**INPUT FOR THIS TASK**:
▬▬▬▬▬▬

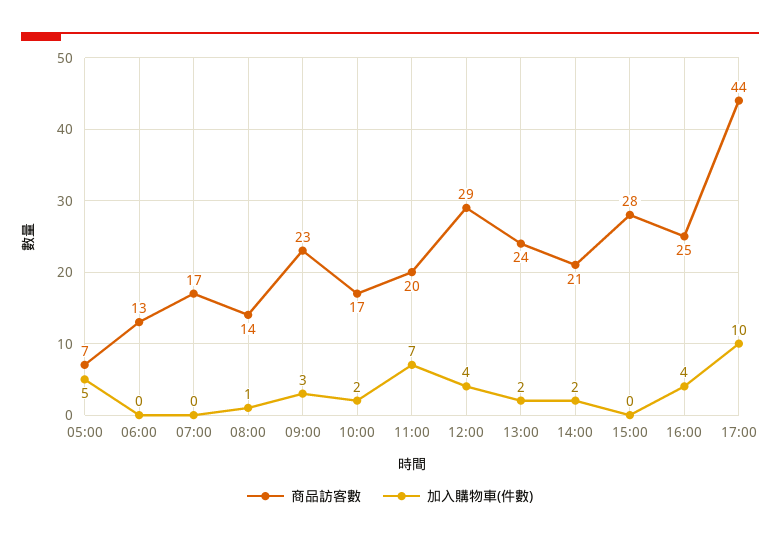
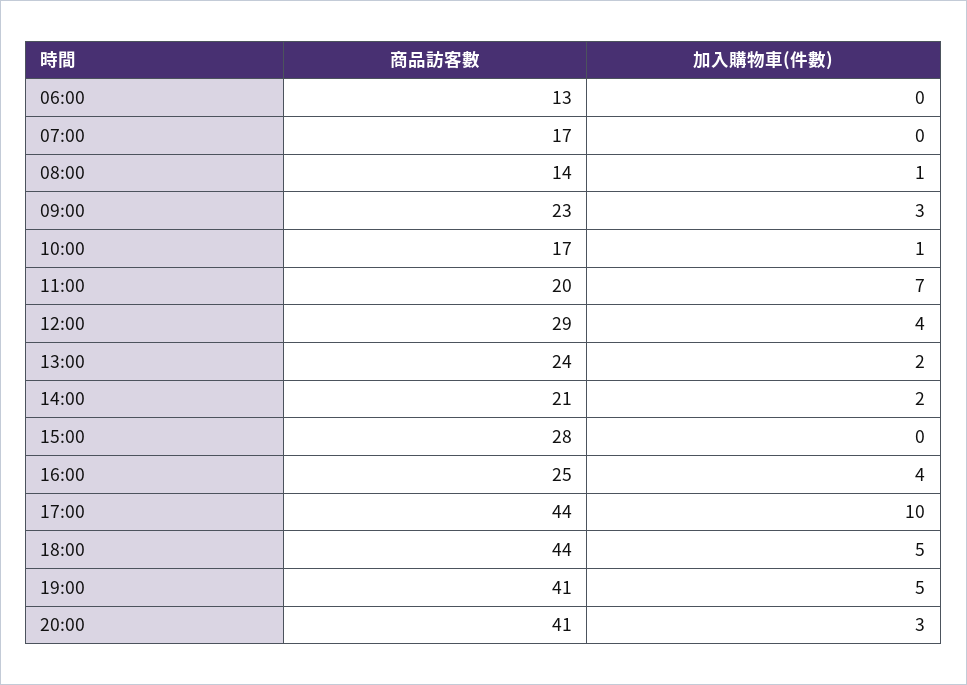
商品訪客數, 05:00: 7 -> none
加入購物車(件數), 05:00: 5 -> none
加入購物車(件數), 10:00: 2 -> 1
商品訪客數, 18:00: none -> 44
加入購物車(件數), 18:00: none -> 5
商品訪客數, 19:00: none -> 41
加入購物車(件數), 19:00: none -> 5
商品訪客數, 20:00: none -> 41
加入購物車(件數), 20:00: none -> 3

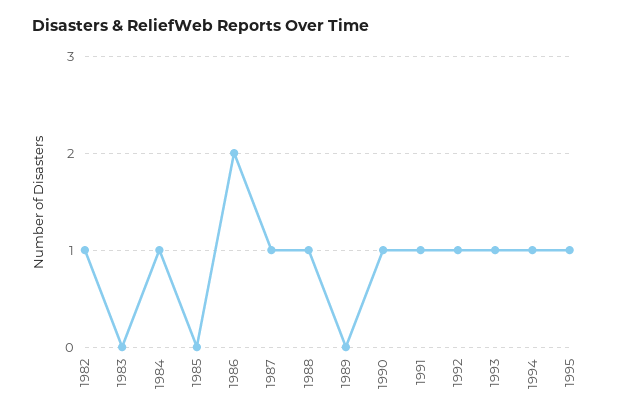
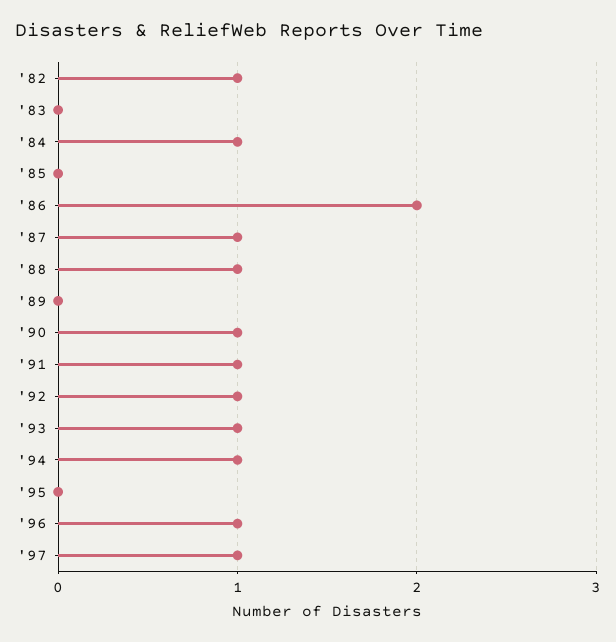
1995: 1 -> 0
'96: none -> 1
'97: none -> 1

▬▬▬▬▬▬

**WORK TO COMPLETE**: Pictures must be left out. Return verbatim only the lines from the line with "加入購物車(件數), 10:00: 2 -> 1" through the final line of the material above, including both ends.

**SOLUTION BELOW**:
加入購物車(件數), 10:00: 2 -> 1
商品訪客數, 18:00: none -> 44
加入購物車(件數), 18:00: none -> 5
商品訪客數, 19:00: none -> 41
加入購物車(件數), 19:00: none -> 5
商品訪客數, 20:00: none -> 41
加入購物車(件數), 20:00: none -> 3

1995: 1 -> 0
'96: none -> 1
'97: none -> 1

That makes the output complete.